The list of proven usage scenarios for block chain tokens is now quite long. It includes about:
an internal currency: tokens can be used to process transactions, implement accounting procedures and store values;
a protection of transaction integrity: tokens can help to improve data consistency by allowing the block chain to punish abusive receipt of data in an appropriate consensus process;
a tool for creating incentives: tokens can enable access to certain features of the block chain platform and encourage active participation in the block chain ecosystem; a block chain start-up called Audius (audius.co) gives the owners of the Audius token a share of the proceeds from music sales;
an instrument of platform governance: tokens can convey voting rights and other similar privileges;
registration of ownership: Tokens can be linked to assets and transfer them between network participants; BigchainDB GmbH has created a platform with Ascribe that can document the ownership of digital works using platform tokens (currently the solution is only available in self-hoster mode for scalability reasons).
Sharing-Economy: the Blockchain enables users to keep non-divisible assets in partial ownership. For example, the Berlin start-up mybit is currently brokering shares in a solar park in Italy.
Profit or revenue distribution: The transfer of the claim to dividends, or similar, can be implemented with the help of tokens;
Financing instrument: Many successful block chain start-ups use tokens for crowdfunding their activities; the proceeds from a token sale are used to finance software development or other initiatives of the respective block chain community. The Berlin-based start-up Neufund offers interested companies a platform for processing ICOs (Initial Coin Offering).

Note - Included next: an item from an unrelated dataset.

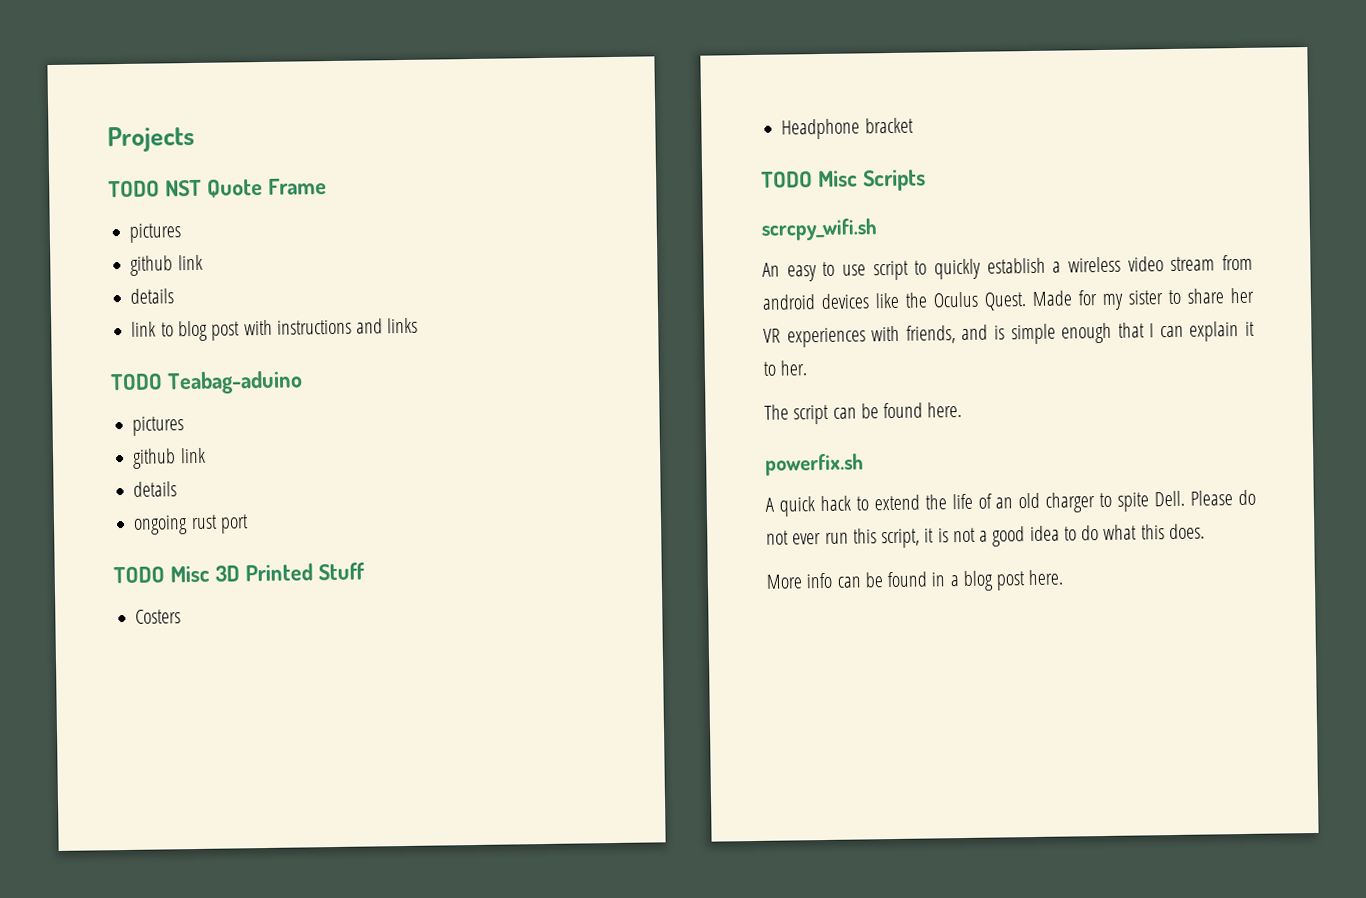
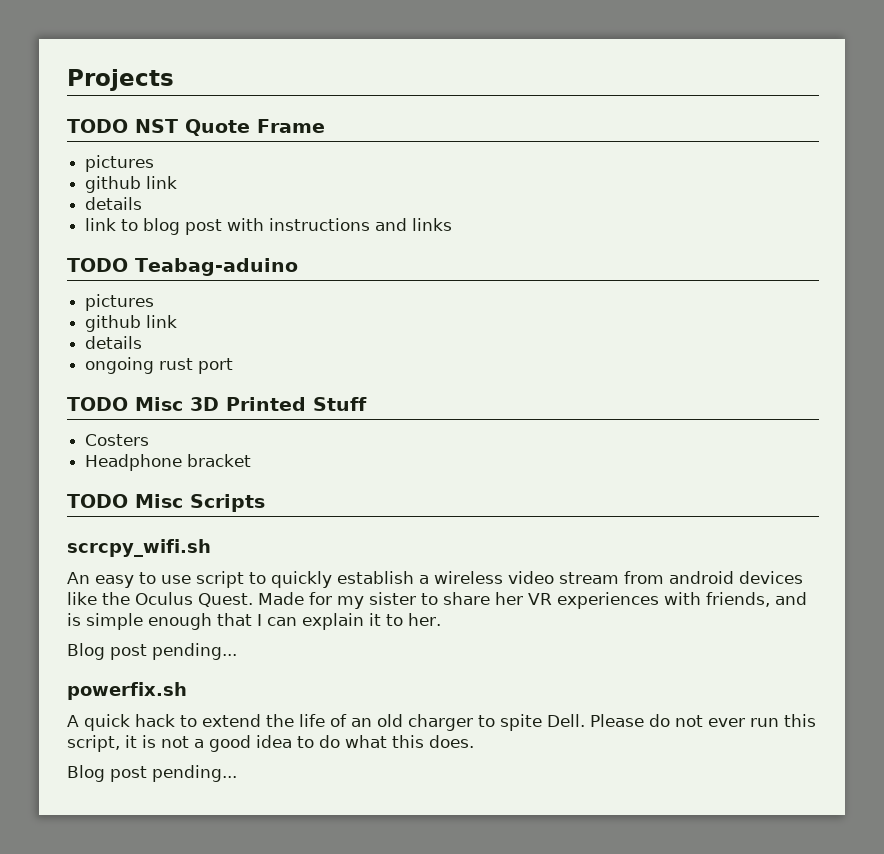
[764,401,963,425] The script can be found here. -> [67,643,237,660] Blog post pending...
[766,569,1064,592] More info can be found in a blog post here. -> [67,765,237,782] Blog post pending...

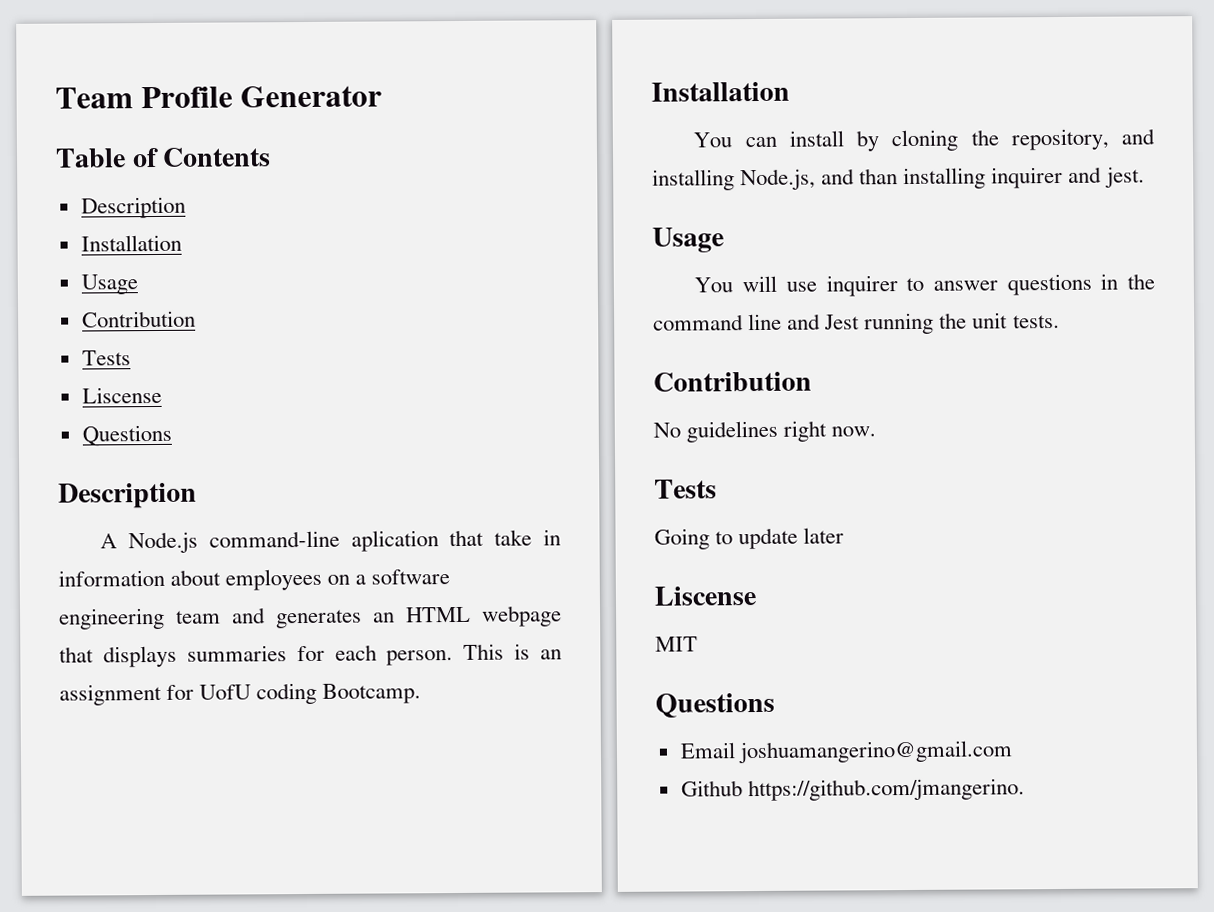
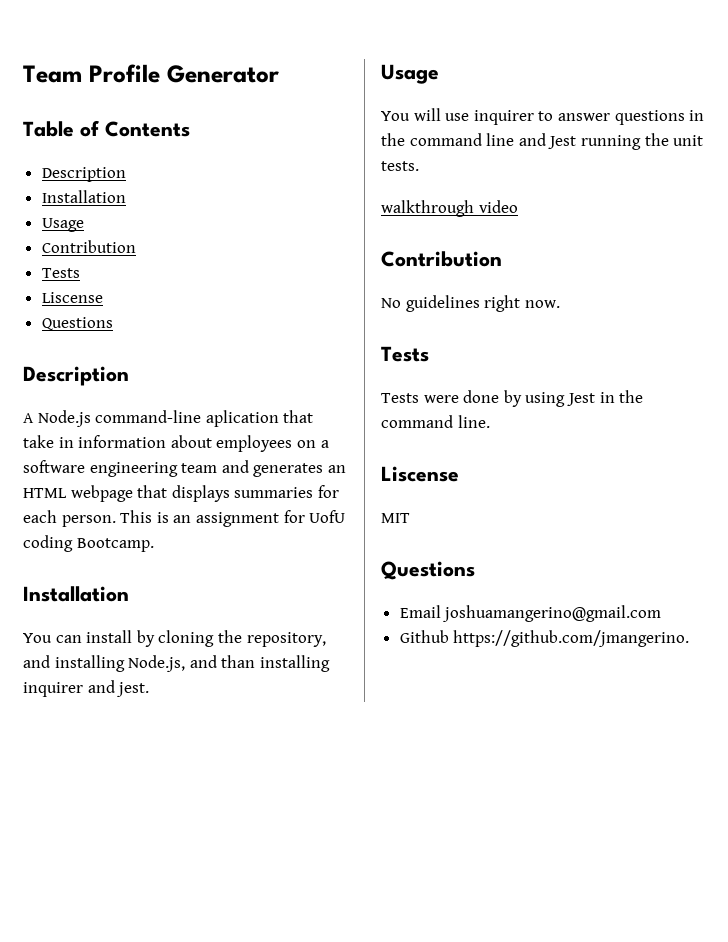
(1060, 321) none -> [381,200,518,217] // walkthrough video
[654,527,845,550] Going to update later -> [381,390,644,407] [381,415,490,428] Tests were done by using Jest in the command line.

An instrument for granting loans: The tokenization of assets opens up possibilities for securing loans.
Some of the most interesting application scenarios, even beyond the financial sector, can book tokens from block chains like Ethereum – the so-called utility tokens.
Golem operates a decentralized supercomputer on the basis of “block-chainerized” IT resources. Participants in the Golem network can make the unused computing time of their systems available to other users in exchange for the ecosystem’s internal crypto currency, the GNT token. Golem aggregates these resources and offers them for sale to interested users. Those who need more computing time in the short term can reserve it with the help of the Golem Dapp and pay for it in GNT tokens (see also the article “Decentralised block chain applications: Developing and monetizing DApps”). Smart contracts regulate transaction processing and service provision; the whole thing runs entirely on autopilot thanks to the connection of real IT resources to the block chain’s “intelligence” – the smart contracts. The GNT token is based on the block chain infrastructure of the Ethereum network.
Coins and tokens have the potential, for better or worse, to turn the economy around. In the long term, however, only those coins whose block-chain ecosystems offer added value are likely to prevail. One such possibility is offered by smart contracts and their crypto-tokens.